■ **Task instructions**:
Reproduce all of the data below without alteration; exclude every picture.

■ **Input for this task**:

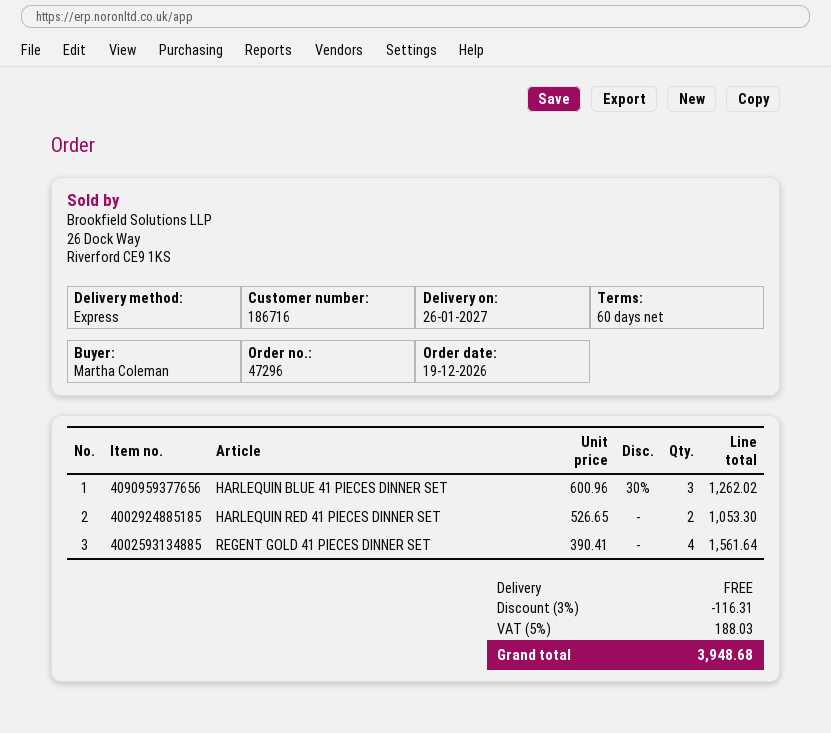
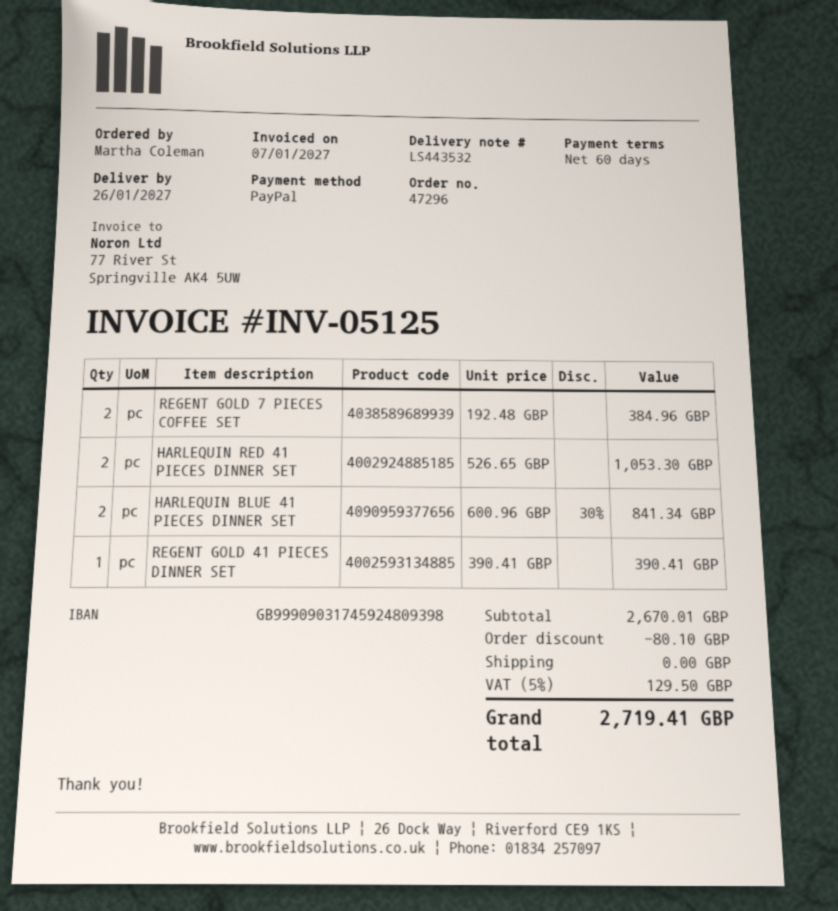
HARLEQUIN BLUE 41 PIECES DINNER SET: 3 x 600.96 - 30% = 1262.02 -> 2 x 600.96 - 30% = 841.34
REGENT GOLD 41 PIECES DINNER SET: 4 x 390.41 = 1561.64 -> 1 x 390.41 = 390.41
REGENT GOLD 7 PIECES COFFEE SET: none -> 2 x 192.48 = 384.96
discount: 116.31 -> 80.10
tax: 5% = 188.03 -> 5% = 129.50
total: 3948.68 -> 2719.41

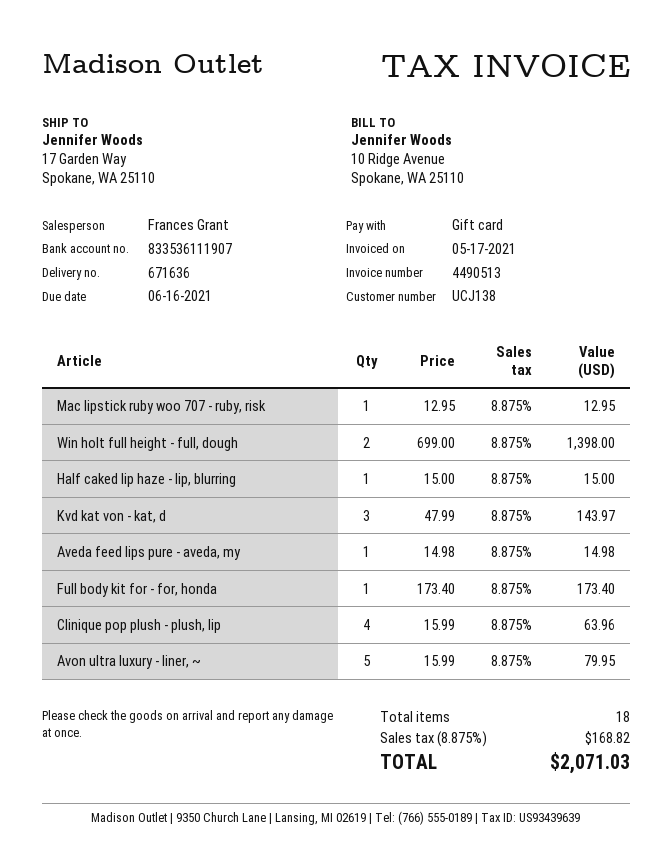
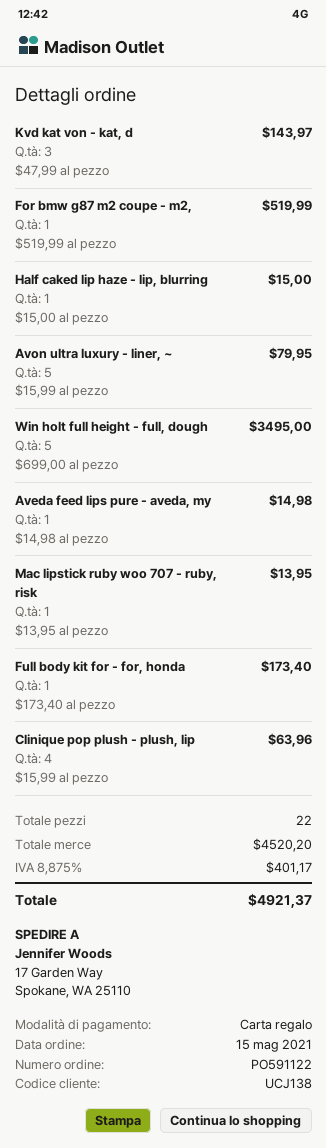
Mac lipstick ruby woo 707 - ruby, risk: 1 x 12.95 = 12.95 -> 1 x 13.95 = 13.95
Win holt full height - full, dough: 2 x 699.00 = 1398.00 -> 5 x 699.00 = 3495.00
For bmw g87 m2 coupe - m2,: none -> 1 x 519.99 = 519.99
total quantity: 18 -> 22
tax: 8.875% = 168.82 -> 8.875% = 401.17
total: 2071.03 -> 4921.37

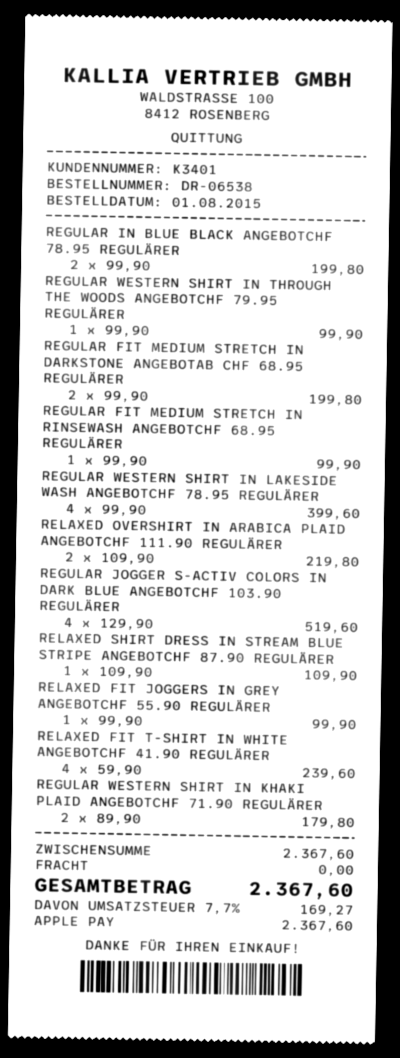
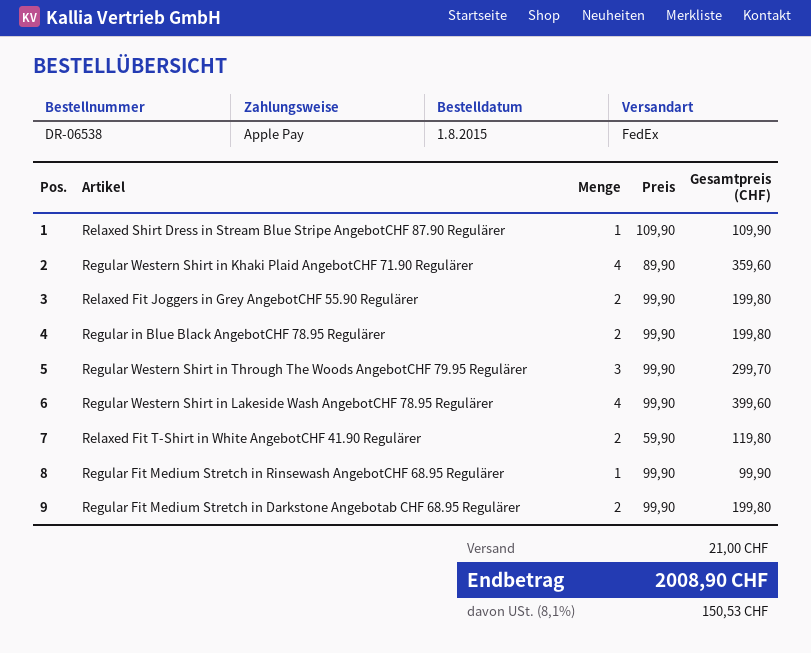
REGULAR WESTERN SHIRT IN THROUGH THE WOODS ANGEBOTCHF 79.95 REGULÄRER: 1 x 99.90 = 99.90 -> 3 x 99.90 = 299.70
RELAXED OVERSHIRT IN ARABICA PLAID ANGEBOTCHF 111.90 REGULÄRER: 2 x 109.90 = 219.80 -> none
REGULAR JOGGER S-ACTIV COLORS IN DARK BLUE ANGEBOTCHF 103.90 REGULÄRER: 4 x 129.90 = 519.60 -> none
RELAXED FIT JOGGERS IN GREY ANGEBOTCHF 55.90 REGULÄRER: 1 x 99.90 = 99.90 -> 2 x 99.90 = 199.80
RELAXED FIT T-SHIRT IN WHITE ANGEBOTCHF 41.90 REGULÄRER: 4 x 59.90 = 239.60 -> 2 x 59.90 = 119.80
REGULAR WESTERN SHIRT IN KHAKI PLAID ANGEBOTCHF 71.90 REGULÄRER: 2 x 89.90 = 179.80 -> 4 x 89.90 = 359.60
shipping: 0.00 -> 21.00
tax: 7.7% = 169.27 -> 8.1% = 150.53
total: 2367.60 -> 2008.90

■ **Answer section**:
HARLEQUIN BLUE 41 PIECES DINNER SET: 3 x 600.96 - 30% = 1262.02 -> 2 x 600.96 - 30% = 841.34
REGENT GOLD 41 PIECES DINNER SET: 4 x 390.41 = 1561.64 -> 1 x 390.41 = 390.41
REGENT GOLD 7 PIECES COFFEE SET: none -> 2 x 192.48 = 384.96
discount: 116.31 -> 80.10
tax: 5% = 188.03 -> 5% = 129.50
total: 3948.68 -> 2719.41

Mac lipstick ruby woo 707 - ruby, risk: 1 x 12.95 = 12.95 -> 1 x 13.95 = 13.95
Win holt full height - full, dough: 2 x 699.00 = 1398.00 -> 5 x 699.00 = 3495.00
For bmw g87 m2 coupe - m2,: none -> 1 x 519.99 = 519.99
total quantity: 18 -> 22
tax: 8.875% = 168.82 -> 8.875% = 401.17
total: 2071.03 -> 4921.37

REGULAR WESTERN SHIRT IN THROUGH THE WOODS ANGEBOTCHF 79.95 REGULÄRER: 1 x 99.90 = 99.90 -> 3 x 99.90 = 299.70
RELAXED OVERSHIRT IN ARABICA PLAID ANGEBOTCHF 111.90 REGULÄRER: 2 x 109.90 = 219.80 -> none
REGULAR JOGGER S-ACTIV COLORS IN DARK BLUE ANGEBOTCHF 103.90 REGULÄRER: 4 x 129.90 = 519.60 -> none
RELAXED FIT JOGGERS IN GREY ANGEBOTCHF 55.90 REGULÄRER: 1 x 99.90 = 99.90 -> 2 x 99.90 = 199.80
RELAXED FIT T-SHIRT IN WHITE ANGEBOTCHF 41.90 REGULÄRER: 4 x 59.90 = 239.60 -> 2 x 59.90 = 119.80
REGULAR WESTERN SHIRT IN KHAKI PLAID ANGEBOTCHF 71.90 REGULÄRER: 2 x 89.90 = 179.80 -> 4 x 89.90 = 359.60
shipping: 0.00 -> 21.00
tax: 7.7% = 169.27 -> 8.1% = 150.53
total: 2367.60 -> 2008.90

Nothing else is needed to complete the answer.